(Web document revisions)

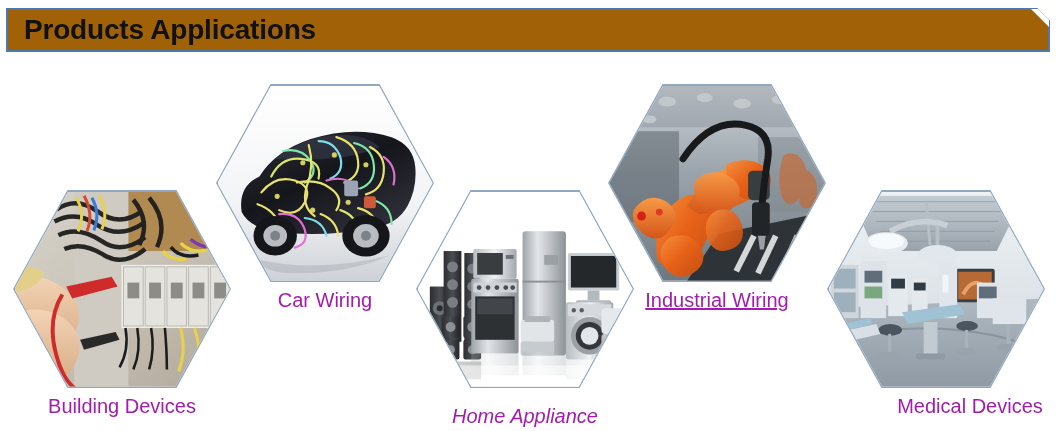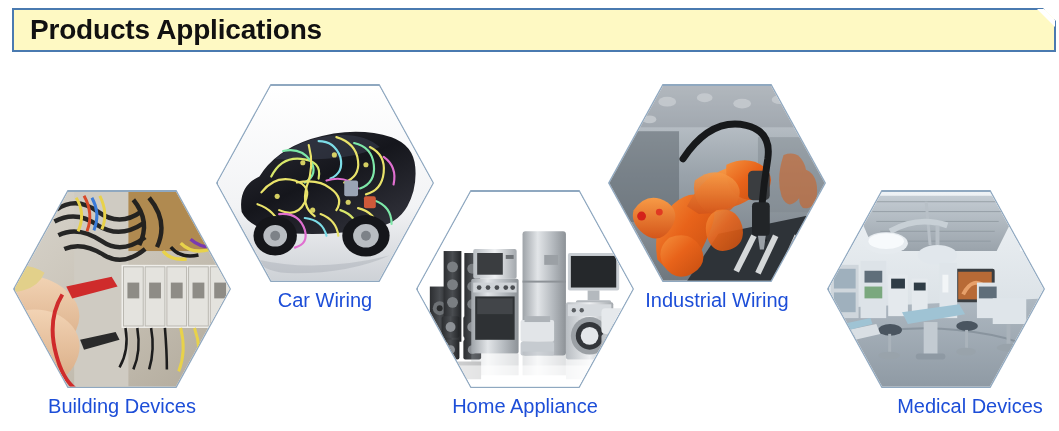--- a/index.html
+++ b/index.html
@@ -9,23 +9,23 @@
   body {
     width: 1059px; height: 431px;
     position: relative; overflow: hidden;
     font-family: "Liberation Sans", sans-serif;
     color: #111111;
   }
 
   
   .title-box {
     position: absolute;
-    left: 12px; top: 8px;
+    left: 6px; top: 8px;
     width: 1044px; height: 44px;
-    background: #fef9c3;
+    background: #a16207;
     border: 2px solid #4a7ab0;
     box-sizing: border-box;
     clip-path: polygon(0 0, calc(100% - 13px) 0, 100% 13px, 100% 100%, 0 100%);
   }
   .title-box::after{
     content:"";
     position:absolute; right:-1px; top:-1px;
     width:18px; height:18px;
     background:#ffffff;
     clip-path: polygon(100% 0, 0 0, 100% 100%);
@@ -56,36 +56,36 @@
     z-index: 1;
   }
   .art { position: absolute; inset: 0; }
   .art svg { display: block; width: 100%; height: 100%; }
 
   .hex-label {
     position: absolute;
     width: 100%;
     text-align: center;
     font-size: 20px;
-    color: #1d4ed8;
+    color: #a21caf;
     white-space: nowrap;
   }
 
   
   #card-building   { left: 13px;  top: 190px; width: 218px; height: 198px; }
   #lbl-building    { left: 13px;  top: 395px; width: 218px; }
 
   #card-car        { left: 216px; top: 84px;  width: 218px; height: 198px; }
   #lbl-car         { left: 216px; top: 289px; width: 218px; }
 
   #card-home       { left: 416px; top: 190px; width: 218px; height: 198px; }
-  #lbl-home        { left: 416px; top: 395px; width: 218px; }
+  #lbl-home        { left: 416px; top: 405px; width: 218px; font-style: italic; }
 
   #card-industrial { left: 608px; top: 84px;  width: 218px; height: 198px; }
-  #lbl-industrial  { left: 608px; top: 289px; width: 218px; }
+  #lbl-industrial  { left: 608px; top: 289px; width: 218px; text-decoration: underline; }
 
   #card-medical    { left: 827px; top: 190px; width: 218px; height: 198px; }
   #lbl-medical     { left: 861px; top: 395px; width: 218px; }
 </style>
 </head>
 <body>
 
 <div class="title-box">
   <div class="title-text">Products Applications</div>
 </div>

What is required
Every line above from the line with "-56,36 +56,36 @@" to the line with "font-size: 20px;", both included, must be reproduced exactly, and no other line may appear.

Response
@@ -56,36 +56,36 @@
     z-index: 1;
   }
   .art { position: absolute; inset: 0; }
   .art svg { display: block; width: 100%; height: 100%; }
 
   .hex-label {
     position: absolute;
     width: 100%;
     text-align: center;
     font-size: 20px;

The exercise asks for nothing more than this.